The sex video gamesinevitable New York Comic Con blitz around The Walking Deadgot off to a raucous start on Thursday afternoon.
Robert Kirkman, the comic's writer/creator, and editor Sean Mackiewicz sat down for an hour-plus chat with moderator Jason Mantzoukas (The League's Rafi). A cheering crowd greeted the trio as they delved deeply into Walking Deadlore, all while cracking wise and playfully trolling fans.
Read on for a rundown of the highlights and trivia tidbits from their talk and the extended Q&A session that followed.
The comic's villainous Negan finally surfaced in AMC's The Walking DeadTV series at the end of Season 6. Jeffrey Dean Morgan looked and sounded the part -- especially with Lucille in hand -- except for one notable exception: there were no F-bombs.
Comic book Negan has ... let's call it a colorfulgrasp of the English language. His use of profanity, and the F-bomb in particular, is practically elevated to poetry on the page. AMC's series is bound by broadcast standards, but an alternate, profanity-laced Negan introduction was shot for the Blu-ray.
That plan will continue on in Season 7.
"It's honestly a choice between having Negan once an episode go [muffled 'f*ck'] or saving it for the Blu-ray. And we feel like doing the one thing would be kind of lame," Kirkman said.
"We're gonna be doing that for various scenes through the season, where we'll be doing things two different ways. So you'll get a little extra F-bombs on the Blu-ray. So it'll be fun."
Poor Glenn.
The fan-favorite survivor had his head bashed in by Lucille when Rick and his crew met Negan for the first time. It's the climactic moment of the comic's 100th issue, and to this day remains one of the series' most upsetting displays of pure evil.

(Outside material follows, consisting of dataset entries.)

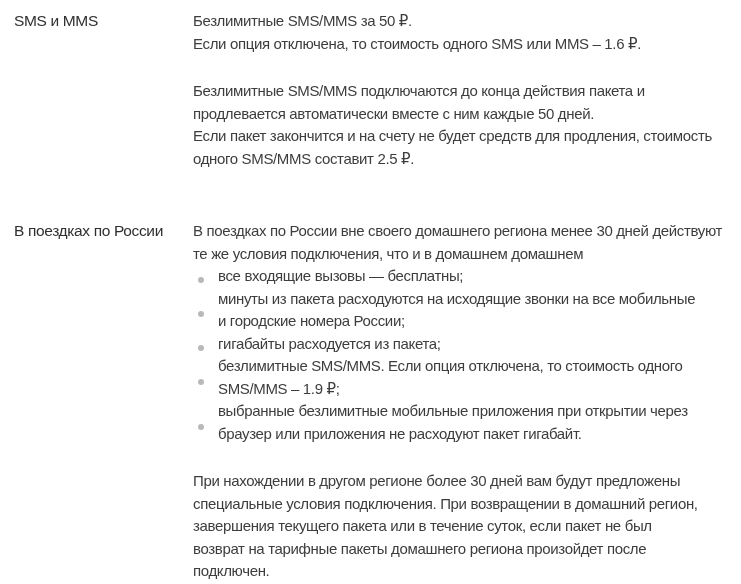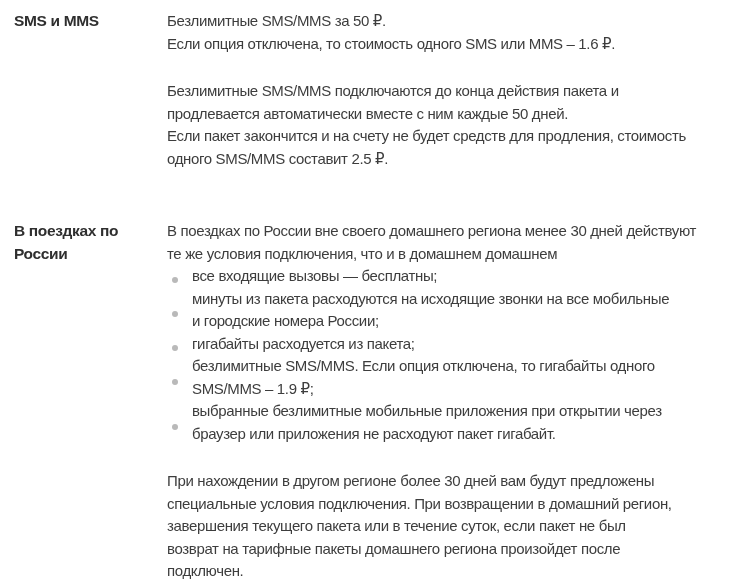--- a/index.html
+++ b/index.html
@@ -26,23 +26,23 @@
   }
   .section{
     display:flex;
     align-items:flex-start;
   }
   .section + .section{
     margin-top:50px;
   }
   .label{
     flex:none;
-    width:167px;
+    width:193px;
     padding-left:14px;
-    font-weight:bold;
+    font-weight:normal;
     font-size:15.5px;
     color:var(--label);
   }
   .content{
     flex:none;
     width:556px;
   }
   .para + .para,
   .list + .para{
     margin-top:25px;
@@ -108,21 +108,21 @@
           </div>
           <div class="item">
             <div class="dot"></div>
             <div class="item-text">
               <div class="line">гигабайты расходуется из пакета;</div>
             </div>
           </div>
           <div class="item">
             <div class="dot"></div>
             <div class="item-text">
-              <div class="line">безлимитные SMS/MMS. Если опция отключена, то гигабайты одного</div>
+              <div class="line">безлимитные SMS/MMS. Если опция отключена, то стоимость одного</div>
               <div class="line">SMS/MMS – 1.9 ₽;</div>
             </div>
           </div>
           <div class="item">
             <div class="dot"></div>
             <div class="item-text">
               <div class="line">выбранные безлимитные мобильные приложения при открытии через</div>
               <div class="line">браузер или приложения не расходуют пакет гигабайт.</div>
             </div>
           </div>

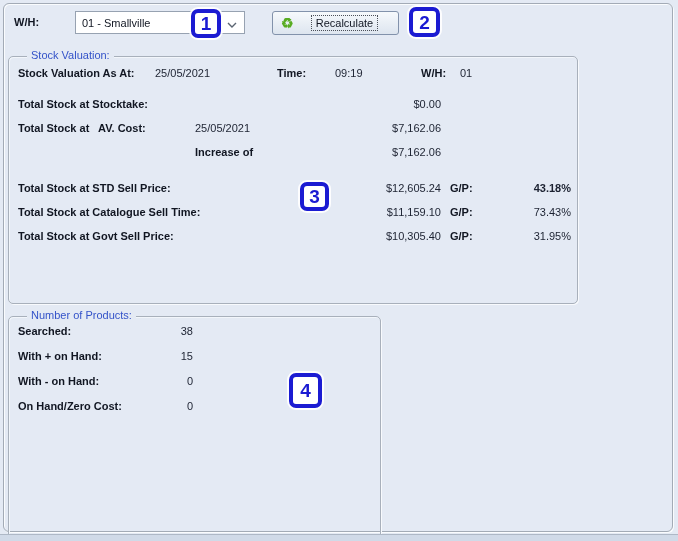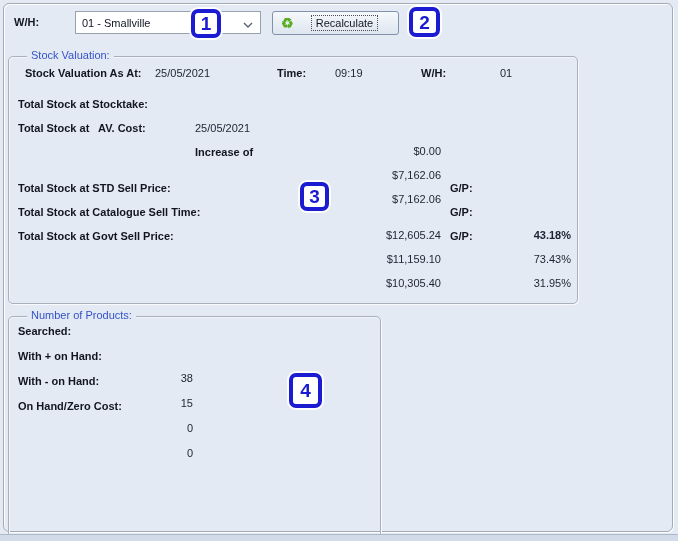--- a/index.html
+++ b/index.html
@@ -18,34 +18,34 @@
     border:1px solid #a3abb6;
     border-radius:6px;
     box-shadow: inset 1px 1px 0 #fafcfe, 1px 1px 0 #fafcfe;
   }
   .bottom-strip {
     position:absolute; left:0; top:534px; width:678px; height:7px;
     background:#d0dae8; border-top:1px solid #aeb8c6;
   }
   .lbl { position:absolute; font-weight:bold; white-space:pre; }
   .val { position:absolute; white-space:pre; color:#1c2231; }
-  .amount { position:absolute; text-align:right; color:#1c2231;margin-top:47px; }
+  .amount { position:absolute; text-align:right; color:#1c2231; }
   .groupbox {
     position:absolute;
     border:1px solid #a8b0bb;
     border-radius:5px;
     box-shadow: 1px 1px 0 #f8fafd, inset 1px 1px 0 #f2f6fb;
   }
   .groupbox-title {
     position:absolute; top:-8px; left:18px;
     background:#e4eaf4; padding:0 4px;
     color:#3453c9; font-size:11px; white-space:pre;
   }
   .combobox {
-    position:absolute; left:75px; top:11px; width:186px; height:23px;
+    position:absolute; left:75px; top:11px; width:170px; height:23px;
     background:#ffffff; border:1px solid #97a2b1; 
     display:flex; align-items:center; padding-left:6px;
     cursor:default;
   }
   .combobox .chev { position:absolute; right:7px; top:7px; }
   .btn {
     position:absolute; left:272px; top:11px; width:127px; height:24px;
     background:linear-gradient(#f6f9fc, #dde5ef);
     border:1px solid #8292ab; border-radius:3px;
     display:flex; align-items:center; justify-content:center;
@@ -88,26 +88,26 @@
 
 <div class="btn">
   <span class="glyph">♻︎</span>
   <span class="btn-label">Recalculate</span>
 </div>
 
 <div class="groupbox" style="left:8px; top:56px; width:570px; height:248px;">
   <span class="groupbox-title">Stock Valuation:</span>
 </div>
 
-<span class="lbl" style="left:18px;  top:67px;margin-left:7px;">Stock Valuation As At:</span>
+<span class="lbl" style="left:18px;  top:67px;">Stock Valuation As At:</span>
 <span class="val" style="left:155px; top:67px;">25/05/2021</span>
 <span class="lbl" style="left:277px; top:67px;">Time:</span>
 <span class="val" style="left:335px; top:67px;">09:19</span>
 <span class="lbl" style="left:421px; top:67px;">W/H:</span>
-<span class="val" style="left:500px; top:67px;text-align:right;">01</span>
+<span class="val" style="left:460px; top:67px;text-align:right;">01</span>
 
 <span class="lbl" style="left:18px; top:98px;text-align:right;">Total Stock at Stocktake:</span>
 <span class="amount" style="left:330px; top:98px; width:111px;">$0.00</span>
 
 <span class="lbl" style="left:18px; top:122px;">Total Stock at   AV. Cost:</span>
 <span class="val" style="left:195px; top:122px;">25/05/2021</span>
 <span class="amount" style="left:330px; top:122px; width:111px;">$7,162.06</span>
 
 <span class="lbl" style="left:195px; top:146px;">Increase of</span>
 <span class="amount" style="left:330px; top:146px; width:111px;">$7,162.06</span>

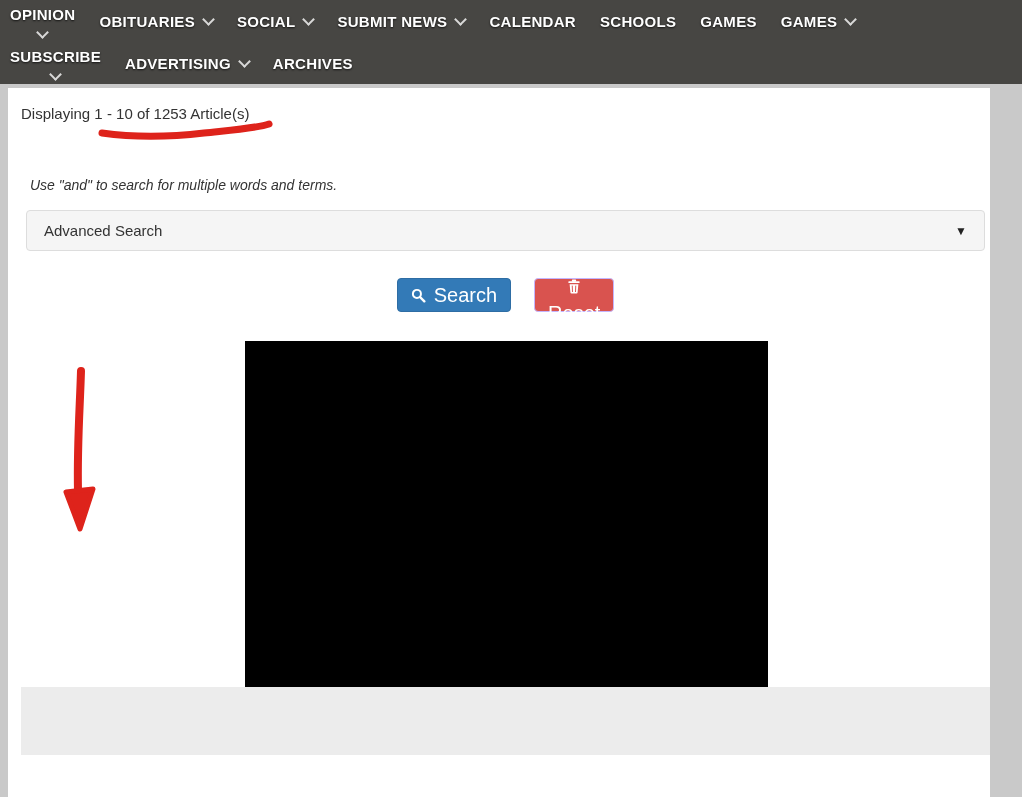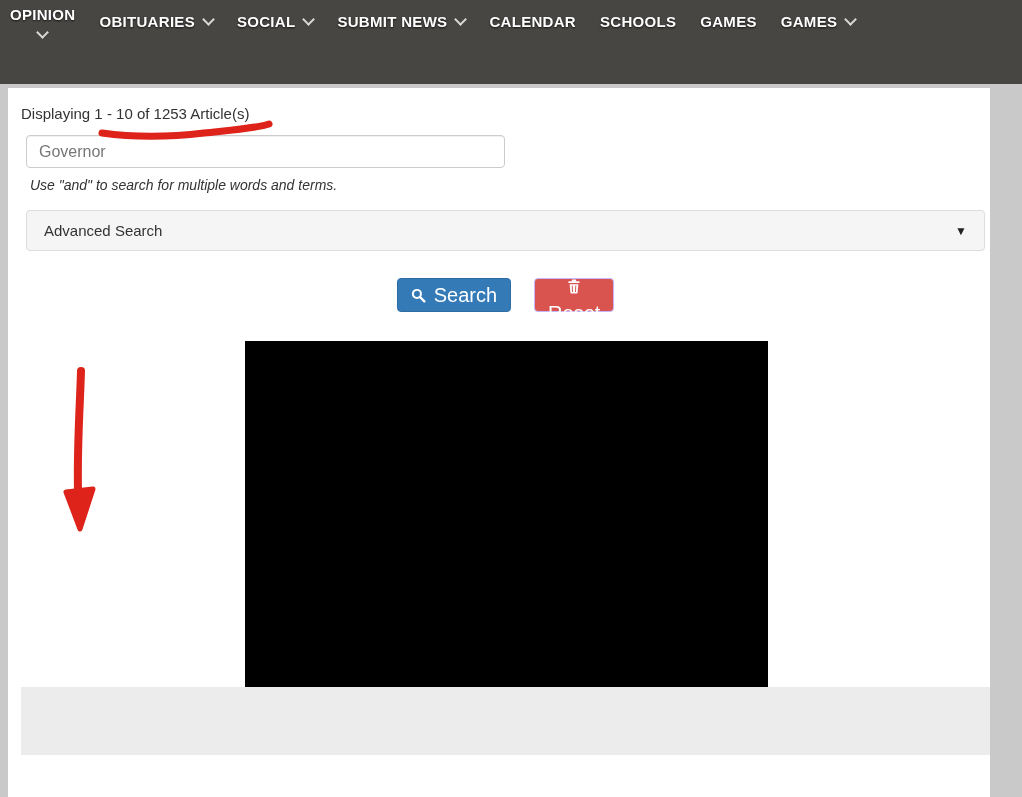--- a/index.html
+++ b/index.html
@@ -113,27 +113,39 @@
           <span>SCHOOLS</span>
         </a>
       <a class="nav-item">
           <span>GAMES</span>
         </a>
       <a class="nav-item">
           <span>GAMES</span>
           <span class="chev"></span>
         </a>
     </div>
+    <div class="nav-row">
+      <a class="nav-item">
+          <span>SUBSCRIBE</span>
+          <span class="chev"></span>
+        </a>
+      <a class="nav-item">
+          <span>ADVERTISING</span>
+          <span class="chev"></span>
+        </a>
+      <a class="nav-item">
+          <span>ARCHIVES</span>
+        </a>
+    </div>
   </nav>
 
   <main class="card">
 
     <div class="summary">Displaying 1 - 10 of 1253 Article(s)</div>
 
-    <input class="search-input" type="text" value="Governor" style="">
 
     <div class="hint">Use "and" to search for multiple words and terms.</div>
 
     <div class="advanced">
       <span class="advanced-label">Advanced Search</span>
       <span class="adv-caret">▼</span>
     </div>
 
     <div class="btn-row">
       <button class="btn btn-primary">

By the time Kirkman got around to planning issue #100, he knew who Negan's symbolic first victim would be: "It was always supposed to be Glenn," he said.
But Kirkman also admitted that Glenn wasn't supposed to make it that far.
"[He] was actually supposed to die earlier in the comic and I changed my mind," Kirkman said.
"He was going to die in a different way that I can't remember now. There was even an issue where the cover was drawn to reflect that he would be dying and I ended up changing the story to match the cover."
Negan is now a fixture in the comics. He's survived a civil war, a lengthy prison sentence and a brief period of sleeping with the enemy, all on top of navigating the dangers of a post-apocalyptic zombie world. But that wasn't always meant to be the case.
"Negan was supposed to die at the end of the 'Something to Fear' arc [in the comics]," Kirkman said.
"He was originally supposed to be in the book for like four or five issues. And then when I wrote issue #100, I was like, 'I love this guy too much."
Although Negan's earlier death would have robbed The Walking Deadfans of some gripping stories, he would at least have gotten a memorable send-off.
"[Negan's death] was supposed to end when Maggie takes over the Hilltop," Kirkman said. "Rick -- I think it was Rick? -- was going to deliver Negan's head in a box to Maggie, to say, 'I'm sorry.'"
There's a memorable moment during the 'All Out War' arc involving Negan and Eugene. The freshly captured Eugene quivers on the ground in his cell while Negan rubs his groin and gives his captive a reading from his "crystal balls."
As it turns out, that scene was originally meant to be much more graphic. This alternate version was scripted and at least partially drawn by artist Charlie Adlard.
"There's one point where Negan talks to Eugene and he's got this whole monologue about crystal balls. He's like, 'I've got these crystal balls," Mackiewicz said.
"And in the script, he actually takes his f*cking balls out and starts rubbing them in front of Eugene."
While the scene was eventually toned down -- "That's a bridge too f*cking far," Mackiewicz said -- the editor wanted to keep it.
"I was all for that," he said. "It makes sense. There's not enough nutsack in comics."
It's possible Kirkman has addressed this elsewhere, but he provided a great summation of how his original concept for the series came from George A. Romero, the creator of the Living Deadseries of movies and a key architect of modern zombie fiction.
"I was watching Romero movies," Kirkman said, "and I was like, 'These shouldn't end. What if these just never ended?"
"Two movies in a row end with guys getting into helicopters and flying off to parts unknown. And I was just like, 'Man, I want to see the movie where those two helicopters land on an island and then people get out and they're like, 'I was in a mall. I was in a bunker in Florida. Now we're here on this island together."